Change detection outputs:
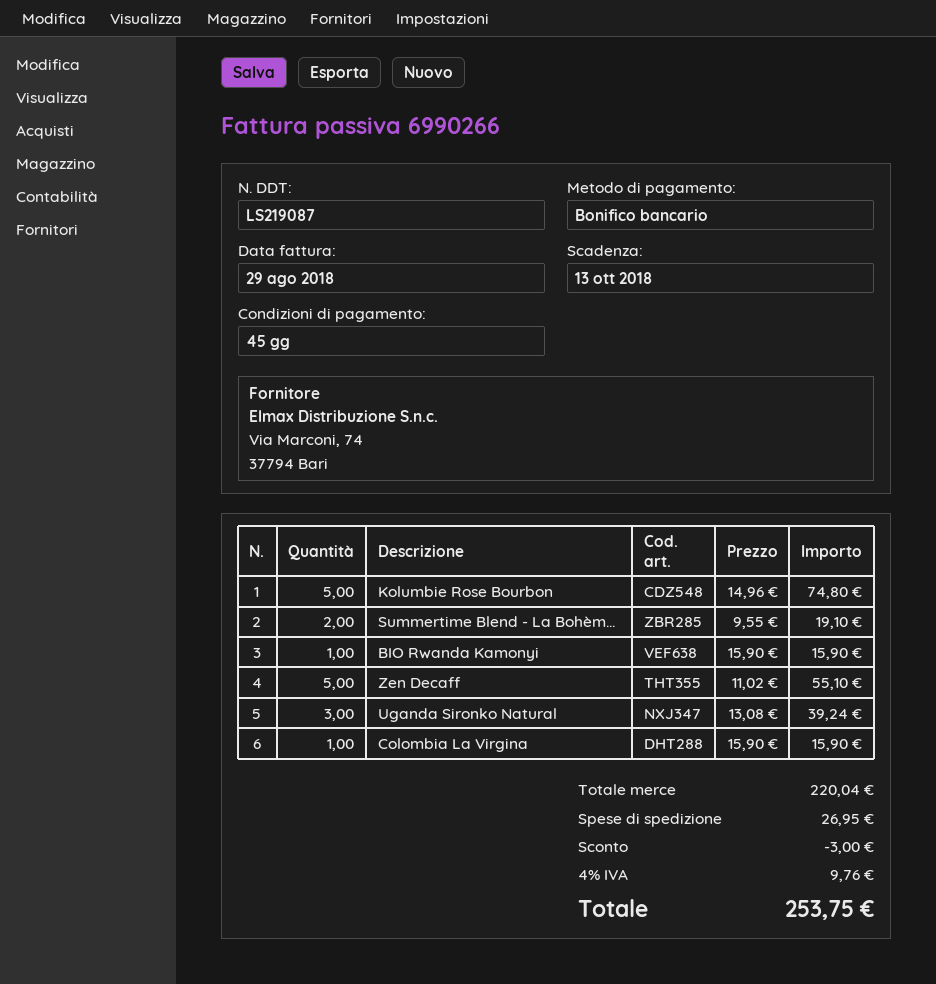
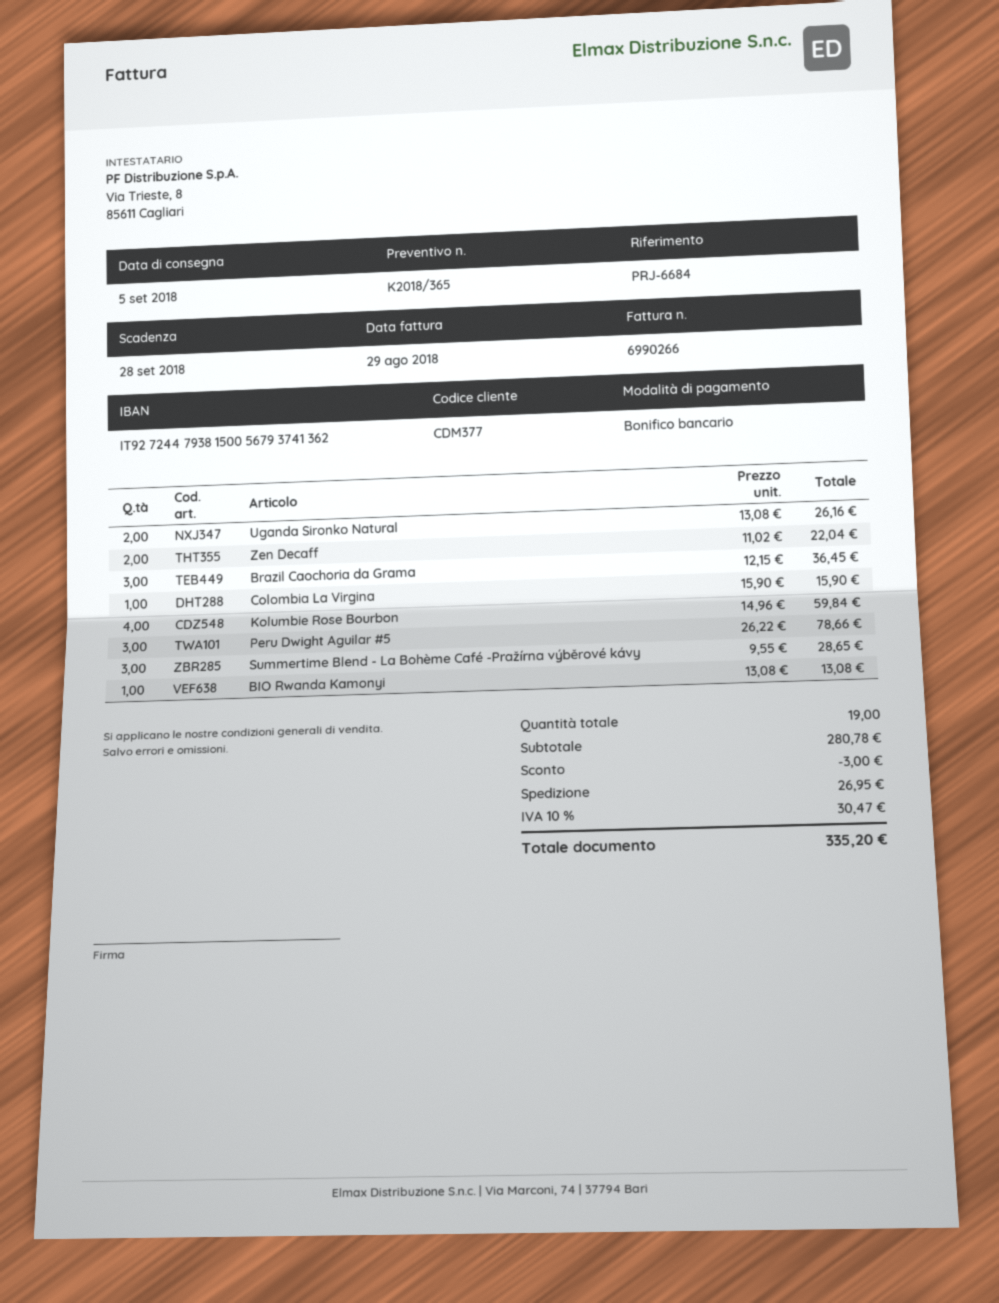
due date: 2018-10-13 -> 2018-09-28
Kolumbie Rose Bourbon: 5 x 14.96 = 74.80 -> 4 x 14.96 = 59.84
Summertime Blend - La Bohèm...: 2 x 9.55 = 19.10 -> 3 x 9.55 = 28.65
BIO Rwanda Kamonyi: 1 x 15.90 = 15.90 -> 1 x 13.08 = 13.08
Zen Decaff: 5 x 11.02 = 55.10 -> 2 x 11.02 = 22.04
Uganda Sironko Natural: 3 x 13.08 = 39.24 -> 2 x 13.08 = 26.16
Brazil Caochoria da Grama: none -> 3 x 12.15 = 36.45
Peru Dwight Aguilar #5: none -> 3 x 26.22 = 78.66
subtotal: 220.04 -> 280.78
tax: 4% = 9.76 -> 10% = 30.47
total: 253.75 -> 335.20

_Exercise description_: Exactly as written, copy the lines from the one containing "Zen Decaff: 5" to the end of the entries, both ends included.

_Response box_:
Zen Decaff: 5 x 11.02 = 55.10 -> 2 x 11.02 = 22.04
Uganda Sironko Natural: 3 x 13.08 = 39.24 -> 2 x 13.08 = 26.16
Brazil Caochoria da Grama: none -> 3 x 12.15 = 36.45
Peru Dwight Aguilar #5: none -> 3 x 26.22 = 78.66
subtotal: 220.04 -> 280.78
tax: 4% = 9.76 -> 10% = 30.47
total: 253.75 -> 335.20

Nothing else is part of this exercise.